My first play when I was a teenager was called “Running.” It’s about teen group therapy and while all of the teens are being nasty to each other, each one comes forward with a monologue about why he or she is the way he or she is. The bulimic throws up because her mother is overweight. The jock is an asshole because his dad tells him he has to win all the time. The shy geek girl doesn’t talk because she was molested. The slut is the slut because her stepfather rapes her every night. The shy quiet boy is the shy quiet boy because he was touched once when he was a kid.

I understand that it’s important to know that these things go on and that these things are terrible and it leaves damage on the person. But speaking as a sex abuse survivor: I am not the way I am because of what happened to me when I was eight.
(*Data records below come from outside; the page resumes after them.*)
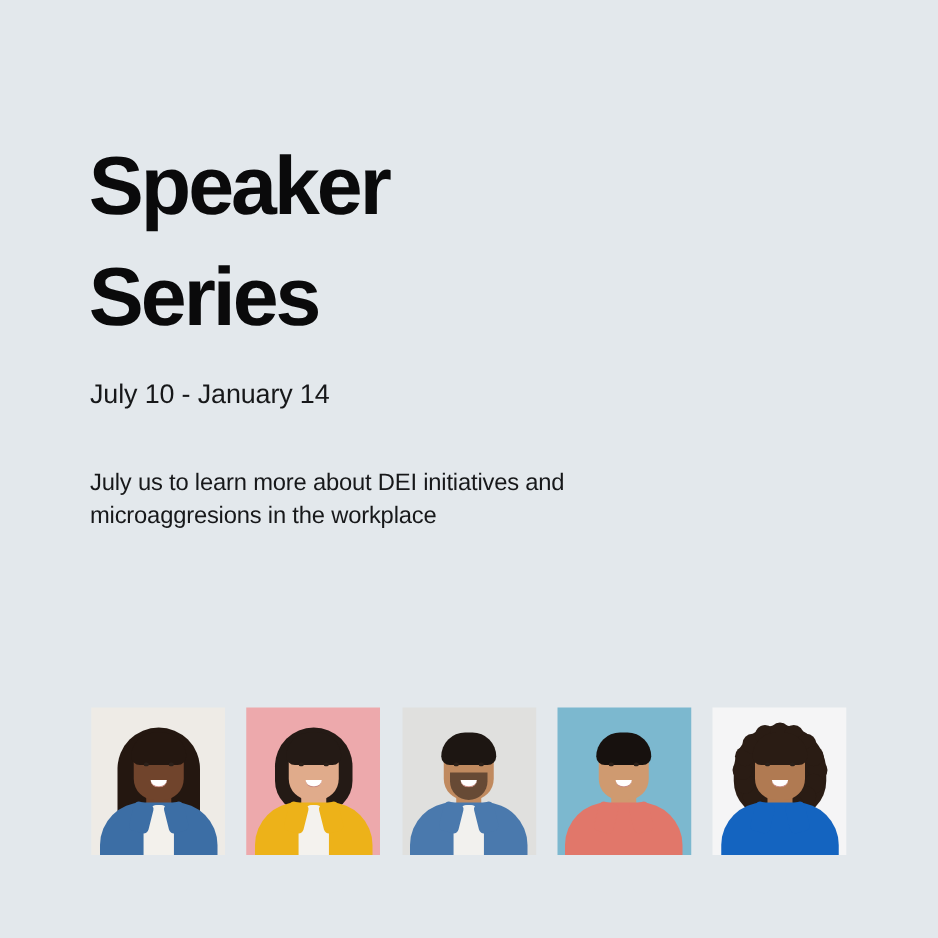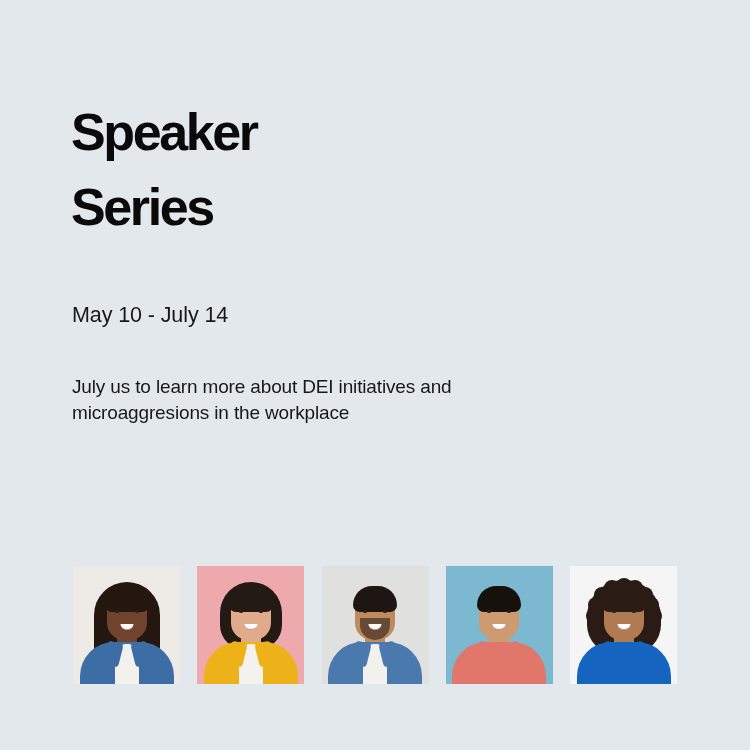--- a/index.html
+++ b/index.html
@@ -19,23 +19,23 @@
     height: 750px;
     background: #e3e8ec;
   }
 
   
   .headline {
     position: absolute;
     left: 71px;
     top: 60px;
     width: 560px;
-    font-size: 52px;
+    font-size: 66px;
     font-weight: 700;
-    line-height: 75px;
+    line-height: 89px;
     letter-spacing: -2.4px;
     color: #0a0a0b;
     white-space: pre-line;
   }
 
   
   .dateline {
     position: absolute;
     left: 72px;
     top: 303px;
@@ -185,21 +185,21 @@
   }
 </style>
 </head>
 <body style="background: rgb(227, 232, 236);">
 
 <div class="poster" style="background: rgb(227, 232, 236);">
 
   <h1 class="headline">Speaker
 Series</h1>
 
-  <div class="dateline">May 10 - July 14</div>
+  <div class="dateline">July 10 - January 14</div>
 
   <p class="body-copy">July us to learn more about DEI initiatives and
 microaggresions in the workplace</p>
 
   <div class="photo-strip">
 
     <div class="photo-tile" title="Smiling woman with long locs wearing a denim shirt" style="background: rgb(238, 235, 230);">
       <div class="portrait">
         <div class="p-hair-back" style="background: rgb(36, 23, 16); height: 86px; width: 66px; border-radius: 33px 33px 18px 18px;"></div>
         <div class="p-neck" style="background: rgb(112, 68, 44);"></div>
It didn’t make me funnier. It didn’t make me an extrovert. If anything, it made me shy away from sex until I knew it was right for me. Using abuse as an excuse for a character creation is wimping out. Make the character dynamic because of the people around her. People have good qualities and bad qualities and they learn them from different people and different things.

Why does she eat like that? Her dad touched her.

Why does she not like to go outside? Her uncle touched her. Why does she run around with all the boys? Her priest touched her.

Why does she have to be so perfect? Her mother’s friend touched her.

It is not an answer to the question. It is only part of the problem. It took me a long time to realize who I was wasn’t dictated by what happened to me. I make my own decisions. I don’t have to be a certain way because of what happened to me. But by watching films I thought that if I acted out, if I burned myself or cut myself or threw myself at boys, then someone would know, they would know I had been hurt. After all, that’s how they always found out the girl’s secrets on t.v. I just knew someone would come up to me one day and say, “Hey, why are you acting this way? Did someone hurt you?”

But that never happened. No one noticed. And it wasn’t their job to notice. It was mine to stop emulating what my television told me was the right way to act. The movies told me I’d get attention and help and people would feel sorry for me and cuddle me and help me be strong and say things like, “Don’t give up, I believe in you.” But really, I had to start listening to myself. Do things for myself. And then I became stronger. I became the woman I wanted to be.

If anyone who is writing films happens to be reading this, please: Stop telling little girls that the way to have everyone know that something bad happened to you is to act like a wild child. Because people don’t stop and ask you if something is wrong. They start treating you like a bad kid. And then it’s too late. You’re just a bad kid because you don’t know what else to be.

Man, it’s enough to make me just want to watch John Hughes films. I mean, yeah, everyone’s a stereotype, but at least everyone is funny. And Ally Sheedy isn’t a nymphomaniac, she’s a pathological liar. And she’s not that way because she’s been messed with. She’s just bored. Sure, it’s a simpler world, but it’s a bit more truthful in its simplicity.

Okay, no more soapbox. I’m done with this topic, I promise.